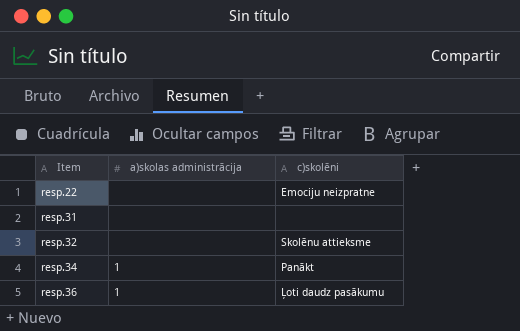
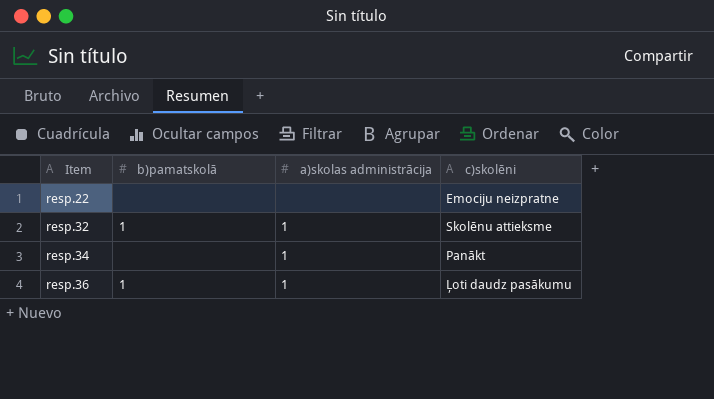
column b)pamatskolā | position: none -> 2
row resp.31: none | none -> none
resp.32 | a)skolas administrācija: none -> 1

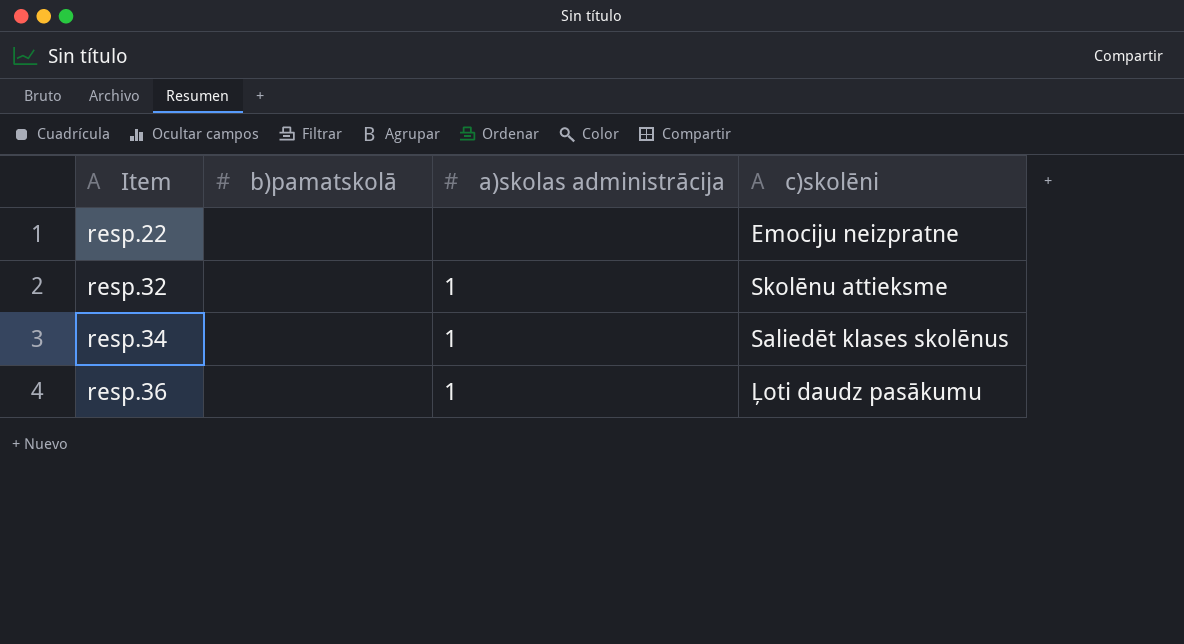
resp.32 | b)pamatskolā: 1 -> none
resp.34 | c)skolēni: Panākt -> Saliedēt klases skolēnus
resp.36 | b)pamatskolā: 1 -> none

+++++

Aim of the task:
In the copy, include every record exactly and no pictures.

Solution to this problem:
column b)pamatskolā | position: none -> 2
row resp.31: none | none -> none
resp.32 | a)skolas administrācija: none -> 1

resp.32 | b)pamatskolā: 1 -> none
resp.34 | c)skolēni: Panākt -> Saliedēt klases skolēnus
resp.36 | b)pamatskolā: 1 -> none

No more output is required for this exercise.